I shall desist from responding to this thread until you make an attempt to find the velocity by applying conservation of momentum. I cannot think why you are so resistant to it.

Well, okay...just show me...this can be solved by work-energy and kinematics...cant it?

however, the equation m1+v1=(m1+m2)v2

v2=(m1/m1+m2)v1

 

[haruspex]

Well, okay...just show me...this can be solved by work-energy and kinematics...cant it?

however, the equation m1+v1=(m1+m2)v2

v2=(m1/m1+m2)v1

Good.
Next, you have to make some assumption about how the force varies during penetration. It is reasonable to assume that it will be constant, so knowing the distance it penetrates we can find the force from the energy absorbed by it.
Now, what work was done in penetrating the block? Think carefully.

 

[normal_force]

Good.
Next, you have to make some assumption about how the force varies during penetration. It is reasonable to assume that it will be constant, so knowing the distance it penetrates we can find the force from the energy absorbed by it.
Now, what work was done in penetrating the block? Think carefully.

Okay, the thing is the bullet has the ability to do work and will do work by exerting a force, the reality a bullet exerts a force, that is a fact. KE -> mechanical energy, in between that is work, which is done by force over a distance, which requires the bullets energy to exert a force, transferring energy.
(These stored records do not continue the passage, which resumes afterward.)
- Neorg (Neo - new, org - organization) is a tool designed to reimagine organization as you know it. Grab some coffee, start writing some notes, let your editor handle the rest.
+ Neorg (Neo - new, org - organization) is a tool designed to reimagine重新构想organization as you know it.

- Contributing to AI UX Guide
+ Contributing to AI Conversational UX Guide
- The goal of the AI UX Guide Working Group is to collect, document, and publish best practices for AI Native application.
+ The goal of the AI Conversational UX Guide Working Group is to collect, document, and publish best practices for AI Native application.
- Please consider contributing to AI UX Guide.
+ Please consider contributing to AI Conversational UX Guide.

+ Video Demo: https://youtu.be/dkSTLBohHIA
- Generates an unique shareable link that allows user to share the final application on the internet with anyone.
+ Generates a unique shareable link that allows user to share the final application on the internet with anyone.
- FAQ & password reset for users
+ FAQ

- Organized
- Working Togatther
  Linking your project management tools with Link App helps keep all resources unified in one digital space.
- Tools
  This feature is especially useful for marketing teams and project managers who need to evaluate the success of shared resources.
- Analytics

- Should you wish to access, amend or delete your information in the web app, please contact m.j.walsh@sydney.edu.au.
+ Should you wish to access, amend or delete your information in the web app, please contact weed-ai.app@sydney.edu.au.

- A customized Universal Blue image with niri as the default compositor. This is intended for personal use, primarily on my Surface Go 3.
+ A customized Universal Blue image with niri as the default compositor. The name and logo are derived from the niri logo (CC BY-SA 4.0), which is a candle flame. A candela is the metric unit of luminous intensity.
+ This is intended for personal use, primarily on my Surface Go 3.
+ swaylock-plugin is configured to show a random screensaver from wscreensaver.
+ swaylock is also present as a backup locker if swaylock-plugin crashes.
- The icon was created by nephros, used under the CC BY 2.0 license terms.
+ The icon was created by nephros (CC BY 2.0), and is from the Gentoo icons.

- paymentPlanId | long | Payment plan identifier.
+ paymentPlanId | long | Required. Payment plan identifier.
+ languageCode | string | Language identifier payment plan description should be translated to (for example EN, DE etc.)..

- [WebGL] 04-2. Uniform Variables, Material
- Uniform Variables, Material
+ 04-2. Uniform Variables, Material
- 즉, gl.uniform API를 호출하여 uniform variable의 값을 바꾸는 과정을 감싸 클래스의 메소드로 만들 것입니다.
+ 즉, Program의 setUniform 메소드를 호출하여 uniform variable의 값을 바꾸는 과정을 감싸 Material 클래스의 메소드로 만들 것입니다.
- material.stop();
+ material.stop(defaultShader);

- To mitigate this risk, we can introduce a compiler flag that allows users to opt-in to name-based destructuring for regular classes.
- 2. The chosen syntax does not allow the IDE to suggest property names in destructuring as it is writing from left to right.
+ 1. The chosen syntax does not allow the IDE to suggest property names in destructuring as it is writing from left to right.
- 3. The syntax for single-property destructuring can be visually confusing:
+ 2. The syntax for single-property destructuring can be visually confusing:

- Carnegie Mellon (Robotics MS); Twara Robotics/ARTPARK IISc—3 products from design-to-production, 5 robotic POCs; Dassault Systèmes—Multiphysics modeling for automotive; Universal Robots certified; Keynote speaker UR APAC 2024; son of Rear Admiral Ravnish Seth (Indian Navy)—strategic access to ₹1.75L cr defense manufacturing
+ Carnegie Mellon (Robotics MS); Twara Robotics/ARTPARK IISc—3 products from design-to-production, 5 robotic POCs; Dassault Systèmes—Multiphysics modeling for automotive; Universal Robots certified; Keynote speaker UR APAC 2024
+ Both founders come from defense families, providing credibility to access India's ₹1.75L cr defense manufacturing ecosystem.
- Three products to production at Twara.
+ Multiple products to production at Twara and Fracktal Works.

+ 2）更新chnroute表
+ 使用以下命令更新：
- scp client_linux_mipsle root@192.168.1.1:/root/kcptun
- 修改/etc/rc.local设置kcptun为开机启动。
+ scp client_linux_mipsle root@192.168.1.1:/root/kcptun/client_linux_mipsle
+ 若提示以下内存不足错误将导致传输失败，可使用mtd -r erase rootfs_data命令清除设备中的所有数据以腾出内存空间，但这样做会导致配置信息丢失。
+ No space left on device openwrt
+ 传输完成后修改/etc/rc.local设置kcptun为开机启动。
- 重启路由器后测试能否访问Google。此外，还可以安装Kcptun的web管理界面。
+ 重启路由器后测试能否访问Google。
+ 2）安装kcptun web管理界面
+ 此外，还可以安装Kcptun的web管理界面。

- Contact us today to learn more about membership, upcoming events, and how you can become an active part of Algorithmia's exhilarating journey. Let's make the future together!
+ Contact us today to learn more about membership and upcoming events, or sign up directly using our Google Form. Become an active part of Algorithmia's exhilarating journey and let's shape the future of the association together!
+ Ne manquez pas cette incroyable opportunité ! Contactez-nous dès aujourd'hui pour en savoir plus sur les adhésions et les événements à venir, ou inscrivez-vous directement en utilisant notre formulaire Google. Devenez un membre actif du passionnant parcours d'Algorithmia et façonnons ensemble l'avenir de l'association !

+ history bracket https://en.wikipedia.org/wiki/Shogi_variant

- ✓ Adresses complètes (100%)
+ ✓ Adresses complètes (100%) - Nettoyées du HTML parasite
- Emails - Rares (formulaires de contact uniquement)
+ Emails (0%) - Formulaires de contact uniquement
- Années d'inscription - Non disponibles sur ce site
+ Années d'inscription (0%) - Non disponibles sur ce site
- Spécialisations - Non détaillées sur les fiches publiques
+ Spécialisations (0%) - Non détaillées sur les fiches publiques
IF we understand the bullet hasn't over penetrated, we know that the energy expended is 609.18Joules of KE, the amount of KE lost on the collision.

We know our .015 kg bullet which has enough Kinetic energy to do 609.18 Joules of work(which most of that energy won't last very long, conservation of energy but we understand the force can be deadly)

WE can understand ratios of KE before and after...but I am too lazy to do the work on this, so back to the basics...

to get v2...> 0.015kg m1/.015kg m1 + 70kg m2 •285m/s v1; we get v2 of 0.061058m/s...thus 1/2(70kg)(0.061058m/s)^2 we get .130 J's and 4.27kg*s momentum...

but work energy theorem can be applied...but the only problem I am having is finding time, using that to calculate impulse...

Now, we both know what happens with KE as it is turned into force within a penetrated body...material contact with bullet can have accelerated and expanded material...a cavity and/or crater.